When are you Grown up?
I want to use my own life as an example of what I'm trying to say. Culture didn't get to where it now is in a vaccuum. For example, my 37 year old son I helped get his BSN last December. When I was growing up we would have called someone getting a Bachelor of Science at age 37 during the early 1960s or late 1950s a "Professional Student". However, my son was dyslexic and a late bloomer but also a genius (even though he didn't believe this until he took an IQ test in college when he was 29). His first wife who was from Brazil insisted he be tested because she was brilliant too. Now his second wife got her Bachelor of Science in Nursing one month ago now. Besides, people who continue their education at any age are respected now by society in the U.S. But this wasn't always the case. This didn't start to be this way until the 1950s and 1960s during the Viet Nam War.
In my own life I gave up my goal of becoming a psychologist when my live in girlfriend got pregnant. I was in my junior year in college at the time. But even then I knew that I couldn't support my wife and child and finish college then. So, since I WAS an adult I gave up my future for my son and for my 1st wife. This is what an real adult does. I have never regretted this because my son gave me something that I never had before- self respect.
My parents had always told me, "You can be anything you want to be. You could even grow up to be President of the United States if you wish." However, I found this sort of confusing along the way. My father's father had forced my father to be an electrician working for my Grandfather during the great depression and my father had been permanently angry about this and had never really forgiven his father for this. So I had to listen to my father be angry the rest of his life at his father for preventing my father from becoming an Electrical Engineer. However, as I grew up I realized that my father never would have been happy working in an office because he was a total out of doors kind of guy. And only doing something like being an electrician or other construction or being a lineman would have actually made him happy as his work anyhow. So, I envied my father's pride and felt confused by my father's anger at his father about all this. Later I realized that my grandfather had been very wise to send his two daughters to college to meet their husbands but force his 3 sons to be electricians because of the great depression. His sons were never out of work and always had cars and money and the two oldest could afford to even get married during the last part of the great depression just before world war II.

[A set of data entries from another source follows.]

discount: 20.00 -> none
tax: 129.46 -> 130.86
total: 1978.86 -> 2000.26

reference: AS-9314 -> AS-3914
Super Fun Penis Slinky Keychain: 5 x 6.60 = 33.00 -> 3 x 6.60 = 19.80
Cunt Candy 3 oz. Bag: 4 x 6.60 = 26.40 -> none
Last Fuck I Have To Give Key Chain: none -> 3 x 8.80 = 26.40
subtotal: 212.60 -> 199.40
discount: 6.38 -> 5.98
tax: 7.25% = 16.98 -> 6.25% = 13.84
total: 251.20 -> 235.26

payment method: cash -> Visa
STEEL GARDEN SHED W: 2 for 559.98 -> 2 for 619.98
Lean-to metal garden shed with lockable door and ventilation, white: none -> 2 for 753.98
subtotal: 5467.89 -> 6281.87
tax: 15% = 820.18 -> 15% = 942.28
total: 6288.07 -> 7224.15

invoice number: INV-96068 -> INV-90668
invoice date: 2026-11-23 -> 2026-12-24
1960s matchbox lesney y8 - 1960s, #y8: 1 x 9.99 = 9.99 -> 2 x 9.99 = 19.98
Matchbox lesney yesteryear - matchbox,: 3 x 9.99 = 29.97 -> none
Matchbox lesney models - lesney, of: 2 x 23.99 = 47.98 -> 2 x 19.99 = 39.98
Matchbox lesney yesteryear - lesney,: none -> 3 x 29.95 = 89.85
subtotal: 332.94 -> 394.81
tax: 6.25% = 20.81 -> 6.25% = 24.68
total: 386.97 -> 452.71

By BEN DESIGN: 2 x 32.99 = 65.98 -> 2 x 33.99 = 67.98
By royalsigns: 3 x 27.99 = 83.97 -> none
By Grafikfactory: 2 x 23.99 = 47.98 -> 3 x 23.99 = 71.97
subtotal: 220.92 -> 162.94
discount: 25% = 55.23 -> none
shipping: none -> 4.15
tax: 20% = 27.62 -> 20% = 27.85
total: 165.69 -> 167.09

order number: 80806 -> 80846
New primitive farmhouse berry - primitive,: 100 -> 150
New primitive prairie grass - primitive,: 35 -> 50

So, when are you grown up? I don't think I ever was as grown up as my Dad. I always feel sort of like a child in comparison to him. But I would say I have always been more "emotionally" a whole person and much more holistic and integrated in all my thoughts and being. He had been abused in many ways by society, by family, by the world, by the great depression and World War II. In fact I never met anyone who had been a soldier in World War II that didn't have ptsd (post traumatic stress disorder). In fact, the same is true for all those who were in the Viet Nam War or Iraq or Afghanistan. PTSD hits everyone that has to kill someone or see someone die by a bullet or bomb or knife.
So, what does it mean to be grown up? I think it means that you are able to care for others and self and to not harm or kill anyone unless they are trying to harm or kill you.
That's what I think being grown up really means in the end.